START Supplied entries

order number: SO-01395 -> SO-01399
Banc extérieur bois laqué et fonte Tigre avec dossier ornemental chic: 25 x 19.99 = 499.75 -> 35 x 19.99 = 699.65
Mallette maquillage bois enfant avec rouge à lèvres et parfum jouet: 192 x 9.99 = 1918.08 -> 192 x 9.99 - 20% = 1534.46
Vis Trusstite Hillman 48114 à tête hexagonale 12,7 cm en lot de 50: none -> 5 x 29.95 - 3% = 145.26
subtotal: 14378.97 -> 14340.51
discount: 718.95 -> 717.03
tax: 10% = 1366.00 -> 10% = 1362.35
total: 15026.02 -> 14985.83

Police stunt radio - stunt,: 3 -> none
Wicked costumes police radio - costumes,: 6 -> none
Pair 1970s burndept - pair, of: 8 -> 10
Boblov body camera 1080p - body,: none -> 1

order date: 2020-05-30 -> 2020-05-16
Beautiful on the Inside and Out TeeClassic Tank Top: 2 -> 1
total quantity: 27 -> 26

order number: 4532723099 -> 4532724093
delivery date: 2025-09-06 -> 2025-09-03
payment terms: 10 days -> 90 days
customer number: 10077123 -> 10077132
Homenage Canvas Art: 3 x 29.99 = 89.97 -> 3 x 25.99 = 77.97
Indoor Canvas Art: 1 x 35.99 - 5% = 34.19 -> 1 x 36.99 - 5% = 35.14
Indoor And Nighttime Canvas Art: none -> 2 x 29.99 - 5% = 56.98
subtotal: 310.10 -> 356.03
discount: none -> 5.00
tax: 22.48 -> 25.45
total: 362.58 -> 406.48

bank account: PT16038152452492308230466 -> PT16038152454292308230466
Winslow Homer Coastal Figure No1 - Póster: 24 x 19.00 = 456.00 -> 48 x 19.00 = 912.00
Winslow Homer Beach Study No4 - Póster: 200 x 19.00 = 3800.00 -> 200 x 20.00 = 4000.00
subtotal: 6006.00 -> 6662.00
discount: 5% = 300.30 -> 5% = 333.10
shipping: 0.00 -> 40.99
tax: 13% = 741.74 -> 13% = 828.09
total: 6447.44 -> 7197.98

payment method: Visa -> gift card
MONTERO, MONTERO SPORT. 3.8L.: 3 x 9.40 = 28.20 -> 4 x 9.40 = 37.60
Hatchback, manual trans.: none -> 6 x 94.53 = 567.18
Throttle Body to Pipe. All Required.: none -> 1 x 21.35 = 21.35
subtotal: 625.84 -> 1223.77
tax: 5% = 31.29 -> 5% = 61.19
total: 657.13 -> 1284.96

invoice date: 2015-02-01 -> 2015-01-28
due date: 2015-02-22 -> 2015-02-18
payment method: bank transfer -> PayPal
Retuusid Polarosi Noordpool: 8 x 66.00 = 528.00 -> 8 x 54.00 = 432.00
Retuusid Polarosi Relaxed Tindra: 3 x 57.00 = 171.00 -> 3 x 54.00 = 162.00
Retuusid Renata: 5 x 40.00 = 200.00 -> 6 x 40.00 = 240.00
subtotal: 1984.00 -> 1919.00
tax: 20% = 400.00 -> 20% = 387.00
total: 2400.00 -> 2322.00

END Supplied entries

- [Task requirements] Starting from the line with "Indoor Canvas Art: 1" and ending with the final line of the data, quote every line exactly, both ends included.

- [Solution for this task]
Indoor Canvas Art: 1 x 35.99 - 5% = 34.19 -> 1 x 36.99 - 5% = 35.14
Indoor And Nighttime Canvas Art: none -> 2 x 29.99 - 5% = 56.98
subtotal: 310.10 -> 356.03
discount: none -> 5.00
tax: 22.48 -> 25.45
total: 362.58 -> 406.48

bank account: PT16038152452492308230466 -> PT16038152454292308230466
Winslow Homer Coastal Figure No1 - Póster: 24 x 19.00 = 456.00 -> 48 x 19.00 = 912.00
Winslow Homer Beach Study No4 - Póster: 200 x 19.00 = 3800.00 -> 200 x 20.00 = 4000.00
subtotal: 6006.00 -> 6662.00
discount: 5% = 300.30 -> 5% = 333.10
shipping: 0.00 -> 40.99
tax: 13% = 741.74 -> 13% = 828.09
total: 6447.44 -> 7197.98

payment method: Visa -> gift card
MONTERO, MONTERO SPORT. 3.8L.: 3 x 9.40 = 28.20 -> 4 x 9.40 = 37.60
Hatchback, manual trans.: none -> 6 x 94.53 = 567.18
Throttle Body to Pipe. All Required.: none -> 1 x 21.35 = 21.35
subtotal: 625.84 -> 1223.77
tax: 5% = 31.29 -> 5% = 61.19
total: 657.13 -> 1284.96

invoice date: 2015-02-01 -> 2015-01-28
due date: 2015-02-22 -> 2015-02-18
payment method: bank transfer -> PayPal
Retuusid Polarosi Noordpool: 8 x 66.00 = 528.00 -> 8 x 54.00 = 432.00
Retuusid Polarosi Relaxed Tindra: 3 x 57.00 = 171.00 -> 3 x 54.00 = 162.00
Retuusid Renata: 5 x 40.00 = 200.00 -> 6 x 40.00 = 240.00
subtotal: 1984.00 -> 1919.00
tax: 20% = 400.00 -> 20% = 387.00
total: 2400.00 -> 2322.00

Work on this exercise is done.